Speaking of Kipnis, his injury riddled 2014 season shouldn’t be viewed completely as a negative. After achieving a level of stardom not seen by an Indians since Grady Sizemore, Kipnis fell victim to poor conditioning and the weight of expectations from a newly signed multi-year extension. With the proper perspective, 2014 may serve as the wakeup call to Jason Kipnis that talent alone isn’t everything. Conditioning and preparation are just as important, lessons it appears he has learned if you follow him on social media.
The historically awful defense should also get a much-needed shot in the arm. Gone is the gaping hole known as Asdrubal Cabrera and in his place stands Jose Ramirez. Behind Ramirez is one of the most heralded young short stops in baseball, Francisco Lindor. Yan Gomes should be another year better behind the plate. Carlos Santana a year improved at first and no longer cursing us with that “Ole bullspit.” Even a healthy Michael Bourn should continue the improvement up the center of the diamond.
Jul 19, 2014; Oakland, CA, USA; Oakland Athletics right fielder Brandon Moss (37) at the plate during the fifth inning during a game against the Baltimore Orioles at O.co Coliseum. Mandatory Credit: Bob Stanton-USA TODAY Sports
The addition of Brandon Moss should be viewed with excitement. For the first time since Travis Hafner, the Indians have a legitimate power bat in the lineup that can take pressure off the rest of the lineup. After hitting 76 homers over the past three seasons with the Oakland A’s, what could he do in the substantially more homer friendly Progressive Field.

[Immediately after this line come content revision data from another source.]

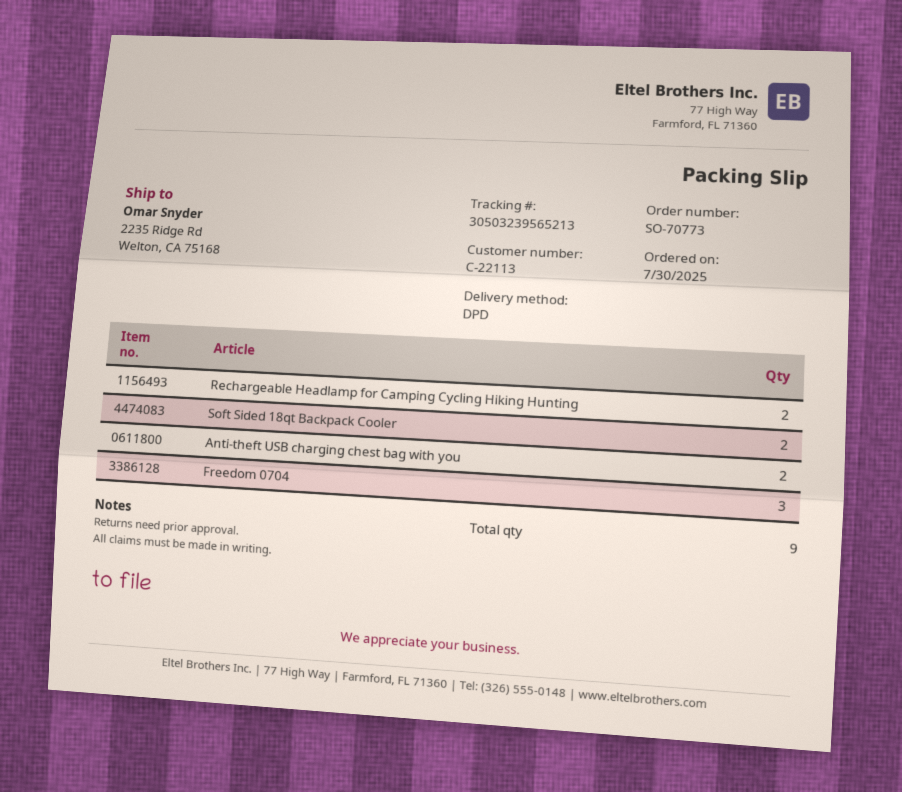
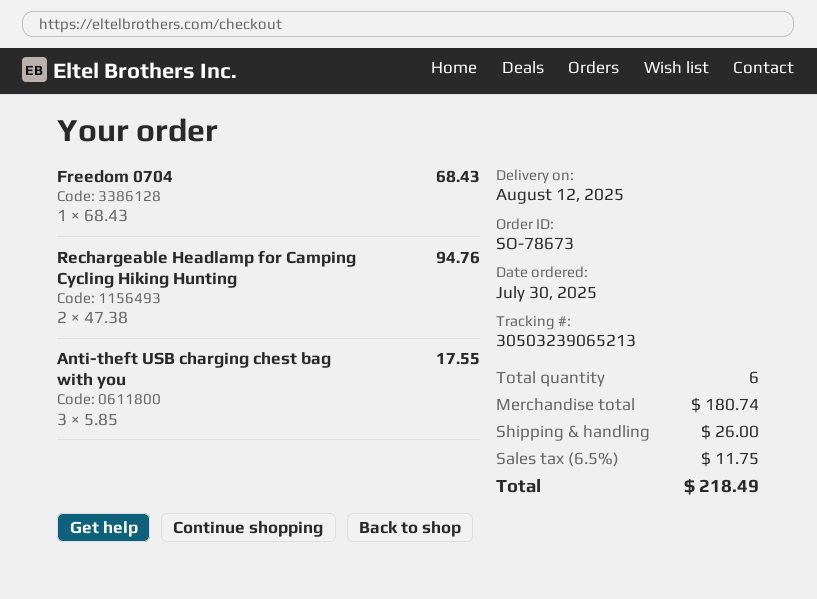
order number: SO-70773 -> SO-78673
tracking number: 30503239565213 -> 30503239065213
Soft Sided 18qt Backpack Cooler: 2 -> none
Anti-theft USB charging chest bag with you: 2 -> 3
Freedom 0704: 3 -> 1
total quantity: 9 -> 6

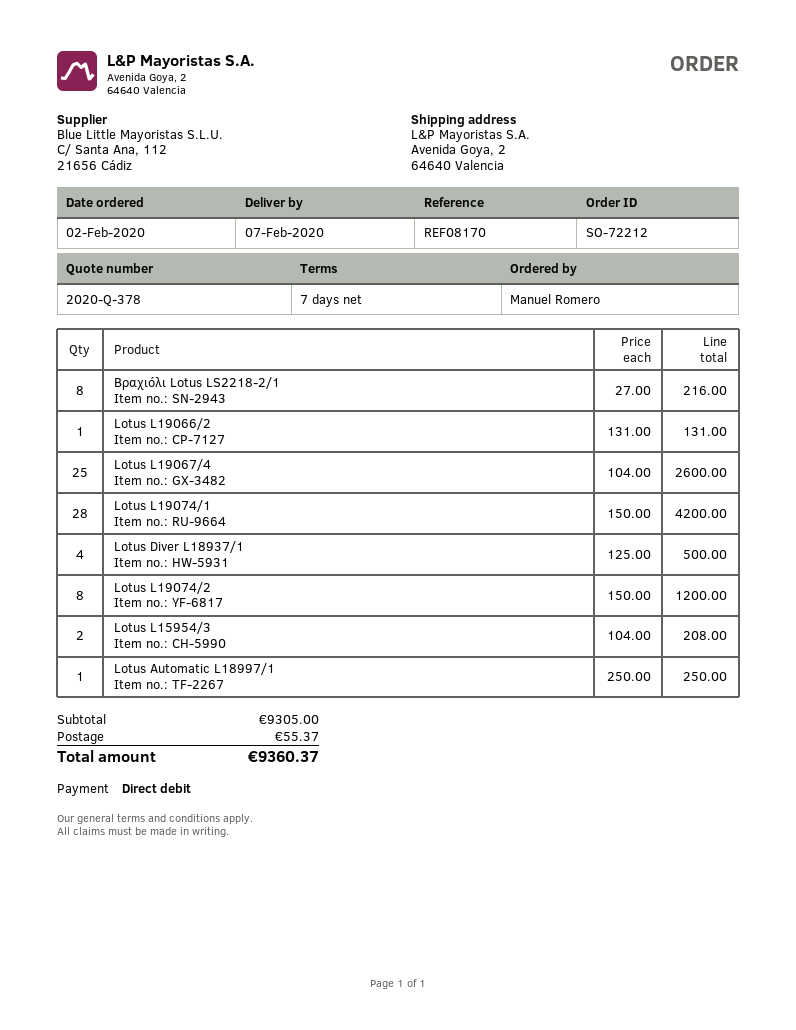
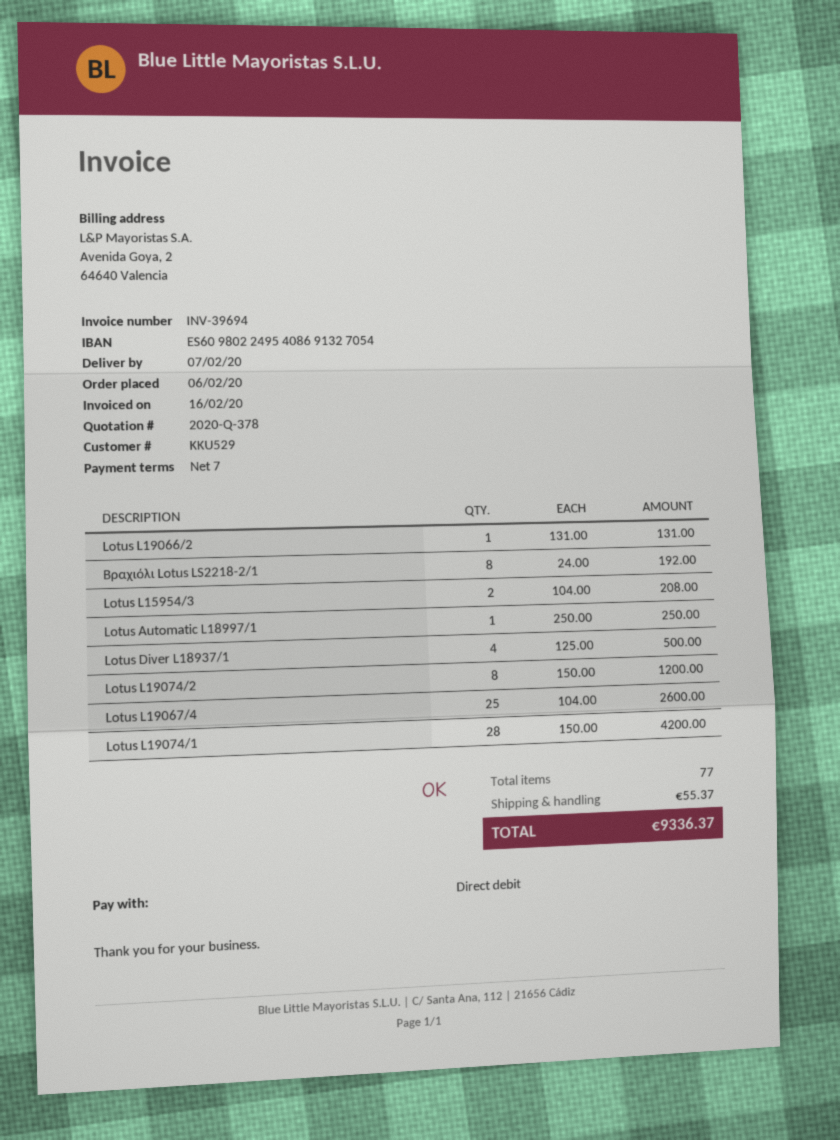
order date: 2020-02-02 -> 2020-02-06
Βραχιόλι Lotus LS2218-2/1: 8 x 27.00 = 216.00 -> 8 x 24.00 = 192.00
total: 9360.37 -> 9336.37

Finally, the bullpen is in the best shape it has been in years. The eighth and ninth innings are firmly on lock with Bryan Shaw and Cody Allen respectively. Marc Rzepczynski will be back again to handle tough lefties along with Nick Hagadone and Kyle Crockett. With a few additional pieces which should present themselves this spring, the bullpen appears to be in great shape. Or, at least better than the closer by committee or duct tape and rubber bands closers who are past their prime.
There’s even an added bonus to look forward to this season. Max Scherzer is gone from Detroit. The same can finally be said for James Shields in Kansas City. Miguel Cabrera is looking to bounce back from an injury filled season and Victor Martinez is once again on the shelf. In other words, divisional rivals have been substantially weakened. The division is ripe for the taking.
If that doesn’t get you optimistic about the Indians, then how about the idea that great teams often have to overcome adversity before they reach the top of the mountain. The 2013 season gave the Indians a taste of success. The 2014 season taught them about the bitterness of disappointment and high expectations. Can they put it all together and turn 2015 into a truly special season? Who can say, but how can you not be excited for what’s to come?